She squeezed his bare arm in emphasis, her touch warm with a mother’s feeling for a child. For a wild moment he imagined another hand upon him, then another, the same still warmth penetrating him, soaking into the jagged space inside him, soothing the old aches of wanting a mother and a father, of wanting to be a beloved son …
“You understand, don’t you?” Polly whispered to him. “Please say you do, Scott. Please don’t be mad at me…”
He swallowed once, twice, and then again before he could scrape out a response. “I’m – I’m not mad, Polly…I – I…” His voice dried up.
“You’ll take me to San Francisco, won’t you, Scott?” Polly asked him. “I’m so afraid of going there by myself. You – you can help me say the right things, do the right things…you know so much – about everything – about me…”
“I’ll take you,” he mumbled.
She almost reached up to kiss him but held herself back, seeing his face and knowing something was not right. Instead she squeezed his arm again. “Thank you!”
And then she left him, slipping through her door and quietly closing it.
Scott tumbled into his room. The photograph of Catherine – his mother, my mother – clanked against the majestic horse figurine as he brought them together in his hands. He bowed his head in supplication before them, his forehead pressed against the bureau top, understanding glimmering in him.
Martha looked up at him – and smiled.
A toothless curve of the lips, but a smile nonetheless, and one that filled out her cheeks and slipped her still-blue eyes into tiny little crescents.

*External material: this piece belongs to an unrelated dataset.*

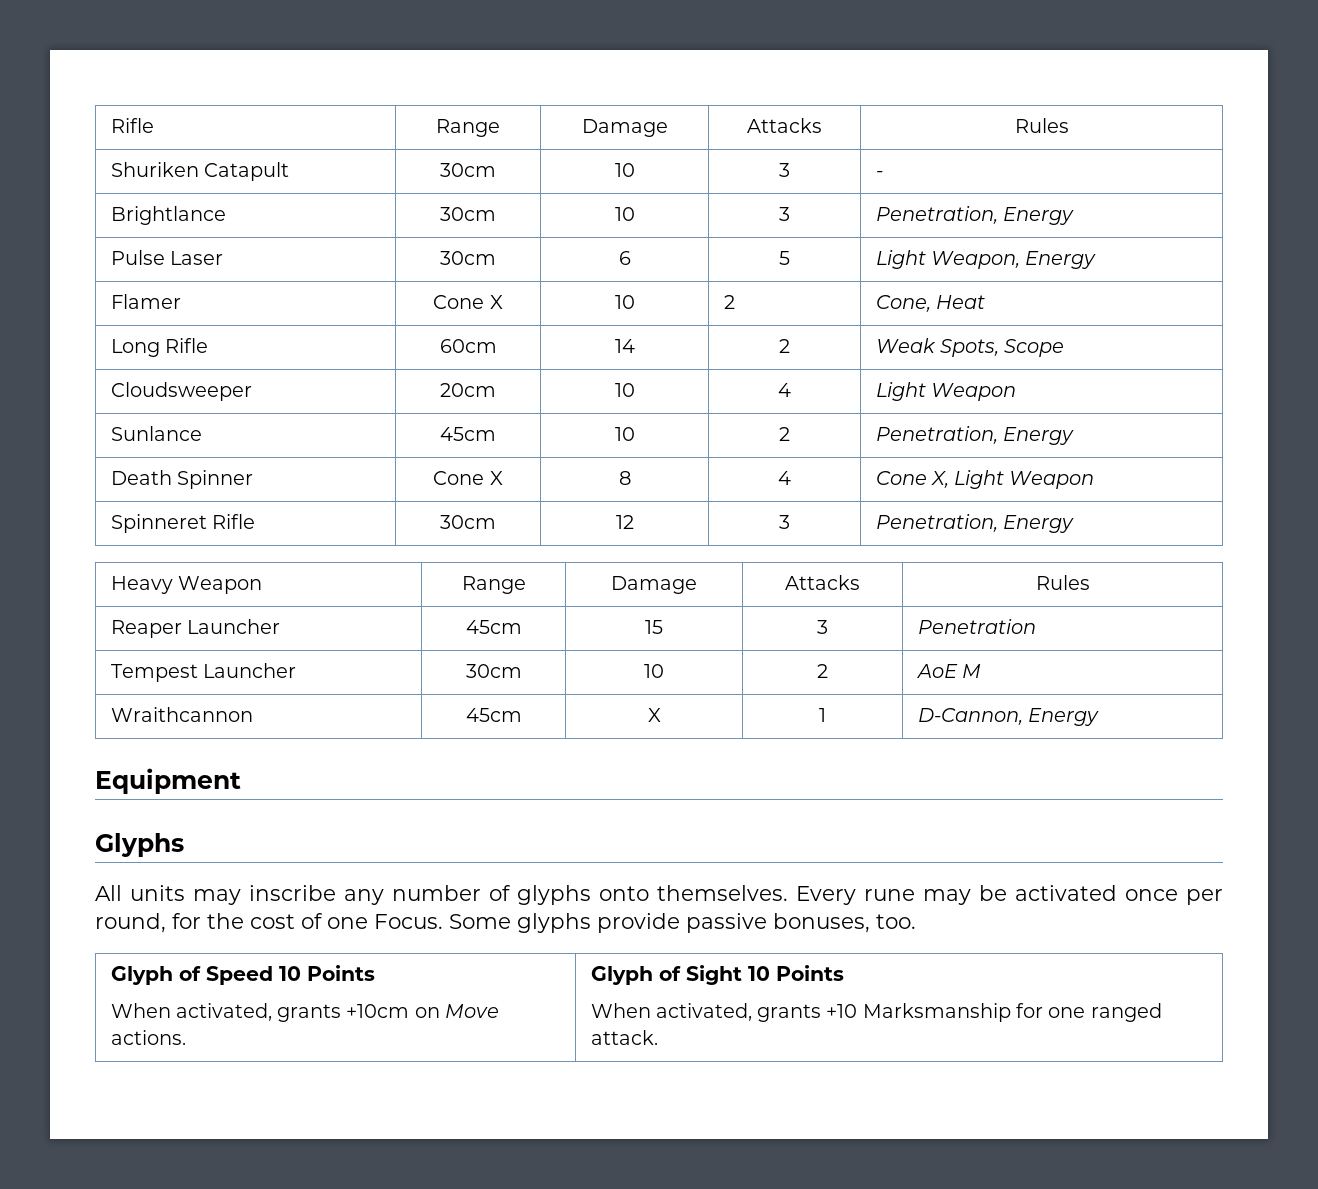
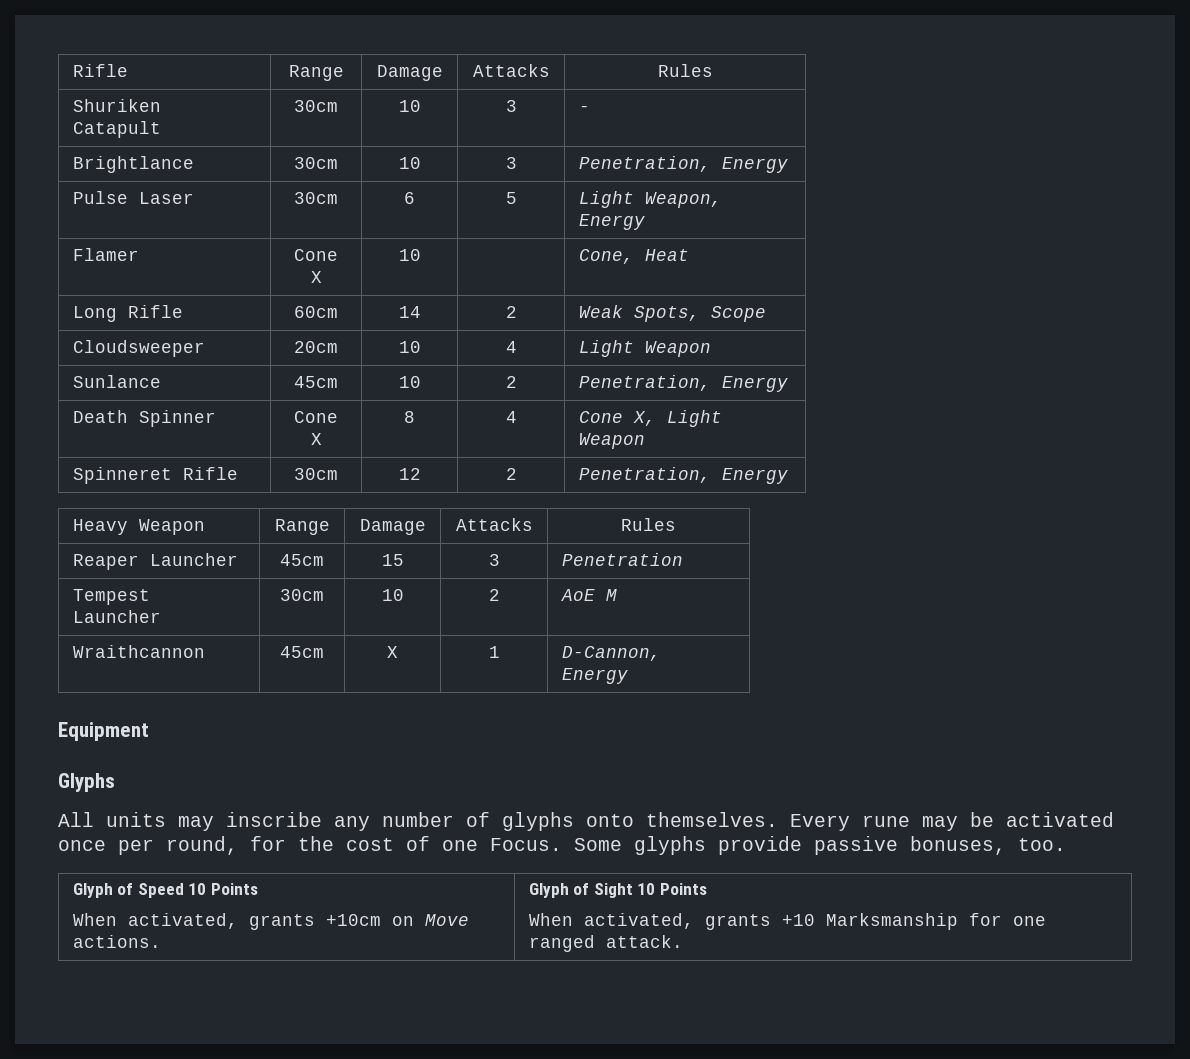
- Flamer | Cone X | 10 | 2 | Cone, Heat
+ Flamer | Cone X | 10 | | Cone, Heat
- Spinneret Rifle | 30cm | 12 | 3 | Penetration, Energy
+ Spinneret Rifle | 30cm | 12 | 2 | Penetration, Energy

Scott patted her swaddled bottom and drew in his outstretched legs. The station bench wasn’t any more comfortable than the stage seat, but it was easier – and safer – to hold the baby if sitting. If he sat down then he could use both his chest and his lap as a prop for the increasingly wiggly little thing. He held her too tightly while standing, it seemed; his grip made his hands ache every time since he froze them into position around her blanketed form. And it was a long way down if she slipped out of his sweaty grasp.
Martha squeaked at him and he stilled his hand, hoping she wouldn’t let loose a lungful of sound before Polly came back. Was it time to feed her? It seemed like she was always eating. Well, maybe Polly could take care of that before they boarded the train, especially since it looked like there would be many travelers on the 1:20 to San Francisco. It had been difficult to be discreet on the morning stage ride but Polly had managed, asking him for his coat even as she’d settled a blanket across one shoulder. He’d obligingly settled his jacket across her and she’d tucked Martha deep inside the layers; the grinding, bumping stage took care of any telltale noises that might offend the other passengers. Not that they seemed to mind. The drummer across from Scott practically slept the entire way, snorting awake at particularly vibrant jounces of the coach and quickly resettling his chin on his chest. The middle-aged couple next to the drummer looked politely away, though the wife gave Polly a slightly sympathetic smile before finding the dust outside the open window unexpectedly interesting. Her husband settled his face behind a rattling newspaper and peeped out only when the baby gave a frenetic wail as Polly shifted her. Beside Polly Murdoch dozed, or appeared to, and never once looked their way.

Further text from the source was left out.